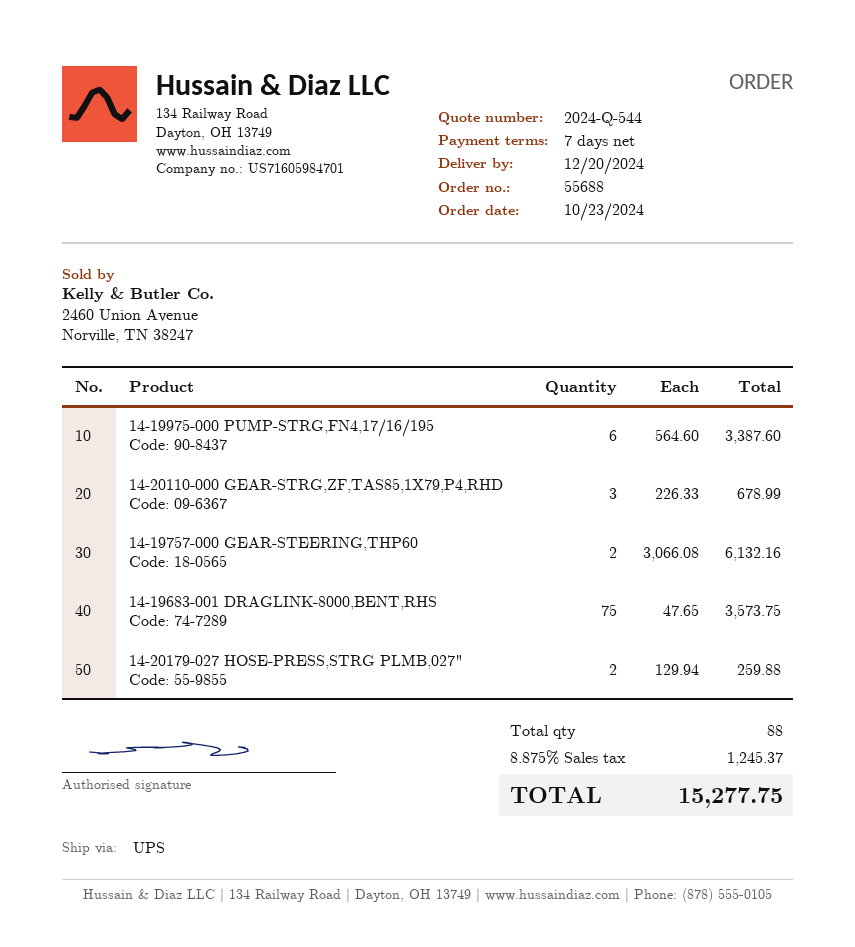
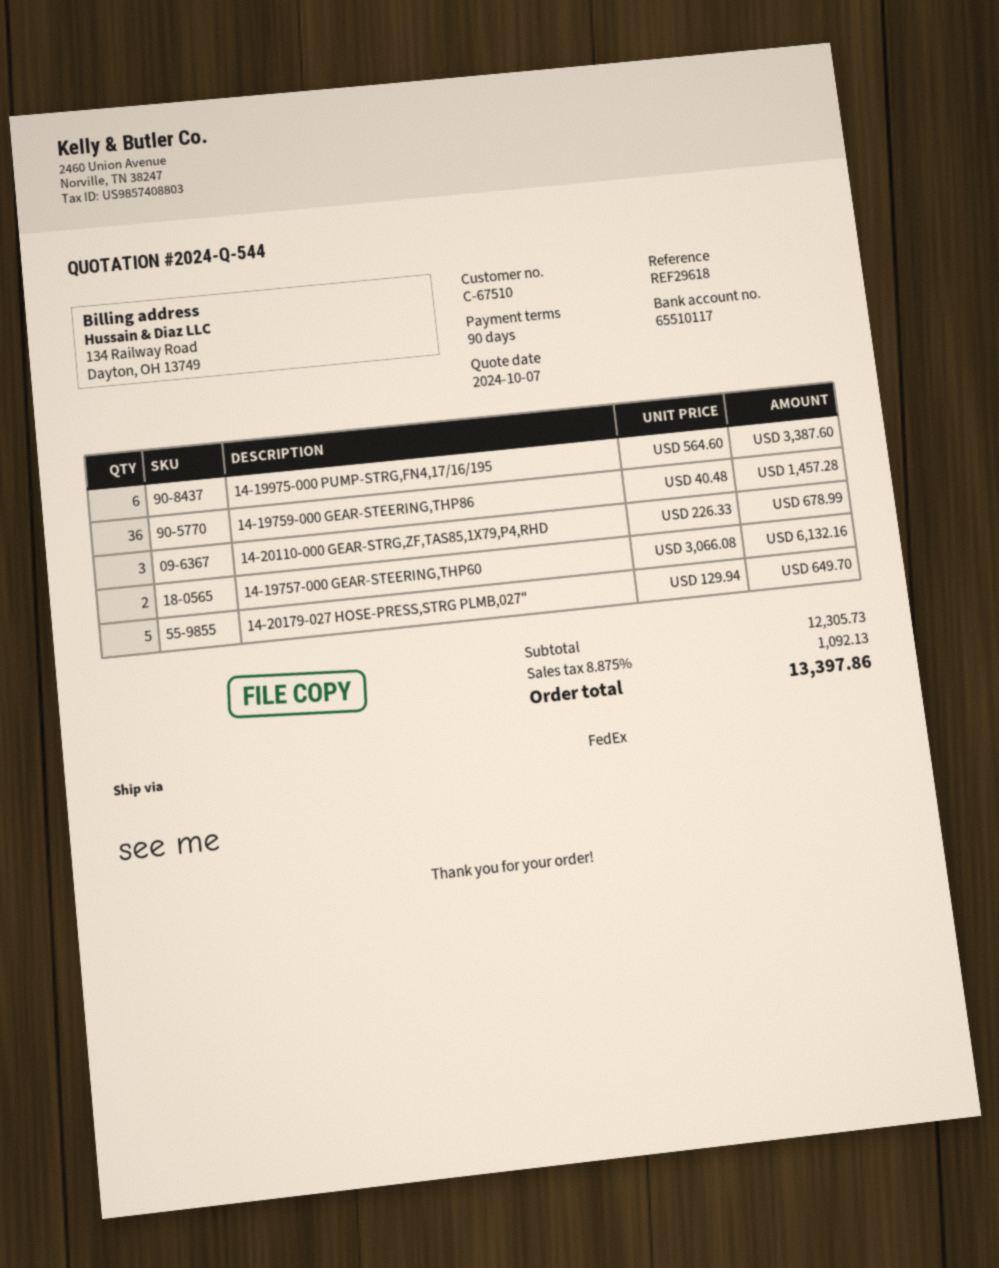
payment terms: 7 days -> 90 days
shipping method: UPS -> FedEx
14-19683-001 DRAGLINK-8000,BENT,RHS: 75 x 47.65 = 3573.75 -> none
14-20179-027 HOSE-PRESS,STRG PLMB,027": 2 x 129.94 = 259.88 -> 5 x 129.94 = 649.70
14-19759-000 GEAR-STEERING,THP86: none -> 36 x 40.48 = 1457.28
tax: 8.875% = 1245.37 -> 8.875% = 1092.13
total: 15277.75 -> 13397.86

============================================================

* **EXERCISE DETAILS**
Once the line containing "129.94 = 649.70" is found, print it and every line after it through the end of the listing, exactly and alone.

* **EXERCISE ANSWER**
14-20179-027 HOSE-PRESS,STRG PLMB,027": 2 x 129.94 = 259.88 -> 5 x 129.94 = 649.70
14-19759-000 GEAR-STEERING,THP86: none -> 36 x 40.48 = 1457.28
tax: 8.875% = 1245.37 -> 8.875% = 1092.13
total: 15277.75 -> 13397.86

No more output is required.